Landscape - Torgiano, Autumn Scene · 1877
Romanticism Artist
Elihu Vedder
American
6 paintings in our database
Vedder's Rubáiyát illustrations were among the most commercially successful art books of the late nineteenth century.
Biography
Elihu Vedder (1836–1923) was an American painter and illustrator who spent most of his career in Rome, developing a highly individual symbolist style. Born in New York, he trained briefly in Paris under François-Édouard Picot before settling in Florence in 1857 and then Rome from 1866, where he remained for the rest of his life. His early American work, produced during Civil War years, included haunting proto-Symbolist paintings. His enormous fame rested on his illustrated Rubáiyát of Omar Khayyám (1884), a graphic masterpiece introducing his distinctive decorative symbolism to a vast audience. His easel paintings — The Fates Gathering in the Stars (1887), Ideal Head — Dawn (1886), Fisherman and Mermaid (1888), and Delilah (1886) — inhabit a dreamlike antique space between classicism and Symbolism. His Roman literary circle included Henry James and John Addington Symonds, giving his intellectual concerns a cosmopolitan depth unusual among American painters.
Artistic Style
Vedder's style is difficult to categorise: part Pre-Raphaelite in its linear refinement, part Symbolist in its mysterious iconography, part classicist in its references to antique art. His figures inhabit timeless mythological or allegorical spaces rendered in muted, harmonious earth tones punctuated by jewelled colour. The Fates Gathering in the Stars is characteristic: draped female figures in a night sky, painted with an enamel-like finish and compositional rhythm derived from classical frieze sculpture. His ideal heads — Dawn, Delilah — are radiant, serene, and slightly unsettling in their perfection.
Historical Significance
Vedder's Rubáiyát illustrations were among the most commercially successful art books of the late nineteenth century. His easel paintings occupy a distinctive position as American Symbolism — a parallel current to the French Symbolist movement that developed largely independently in Rome. His long Roman career made him a significant cultural bridge between American expatriate circles and European intellectual life.
Things You Might Not Know
- •Vedder lived in Rome for most of his adult life, becoming one of the most successful American expatriate artists of the 19th century while maintaining deep American connections through his subject matter.

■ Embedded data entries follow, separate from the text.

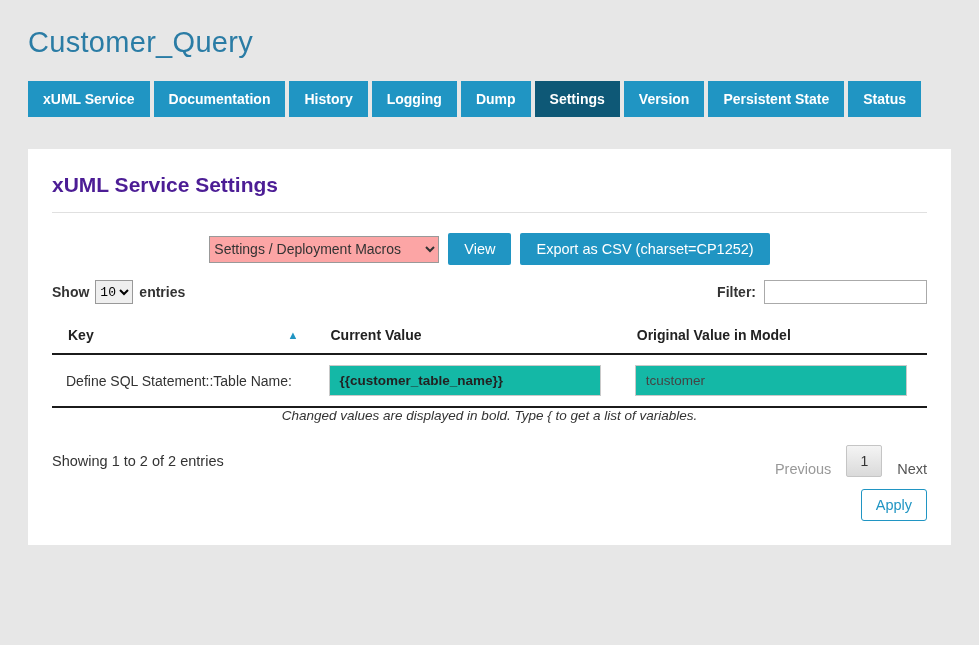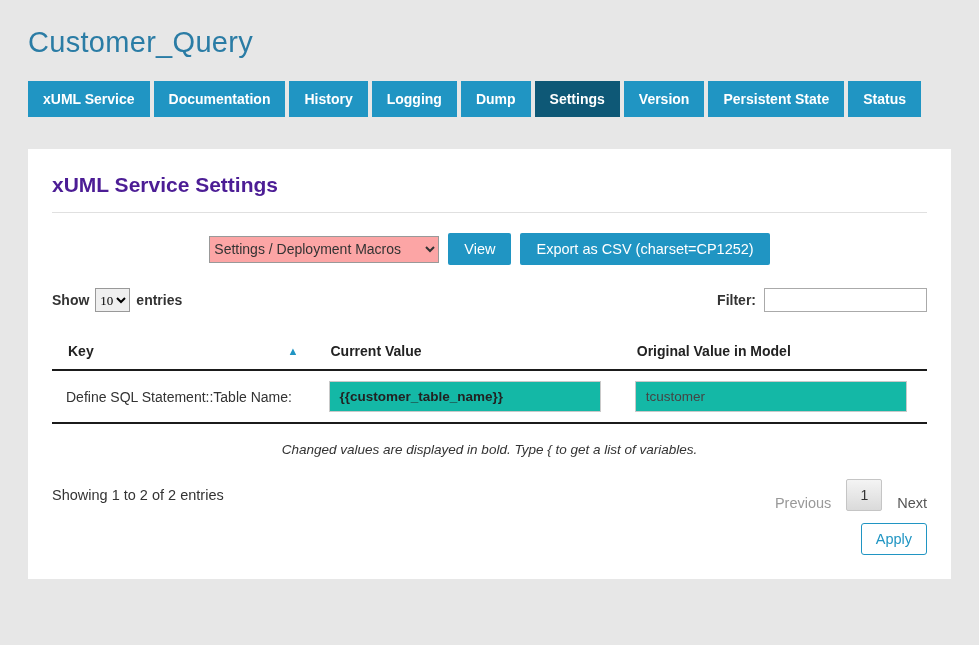--- a/index.html
+++ b/index.html
@@ -81,25 +81,25 @@
     display: flex;
     justify-content: space-between;
     align-items: center;
     margin-top: 15px;
     font-size: 14px;
     font-weight: 700;
     color: #333;
   }
   .show-entries { display: flex; align-items: center; }
   .show-select {
-    margin: 8px 6px;
+    margin: 0 6px;
     height: 24px;
     border: 1px solid #999;
     font-size: 13px;
-    font-family: Liberation Serif, serif;
+    font-family: Liberation Mono, monospace;
   }
   .filter { display: flex; align-items: center; }
   .filter input {
     margin-left: 8px;
     width: 163px;
     height: 24px;
     border: 1px solid #aaa;
     padding: 2px 6px;
     font-size: 13px;
     font-family: "Liberation Sans", sans-serif;
@@ -136,21 +136,20 @@
     font-size: 13.5px;
     color: #444;
     margin-right: 6px;
   }
   .value-box.bold { font-weight: 700; color: #222; }
 
   .note {
     text-align: center;
     font-style: italic;
     font-size: 13.5px;
-    margin-top: 18px;
     color: #333;
   }
 
   .table-footer {
     display: flex;
     justify-content: space-between;
     align-items: center;
     margin-top: 22px;
     font-size: 14.5px;
   }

- •His illustrations for Edward FitzGerald's 'Rubaiyat of Omar Khayyam' (1884) were considered the finest American illustrated book of the 19th century and went through dozens of editions, making Vedder internationally famous.
- •He was fascinated by the supernatural, mysticism, and dream states, and his paintings of strange, floating figures and cosmic visions are unlike anything else in American 19th-century art.
- •He decorated the rotunda of the Library of Congress in Washington D.C. with mosaic designs, giving him a monumental public presence in America despite living in Italy.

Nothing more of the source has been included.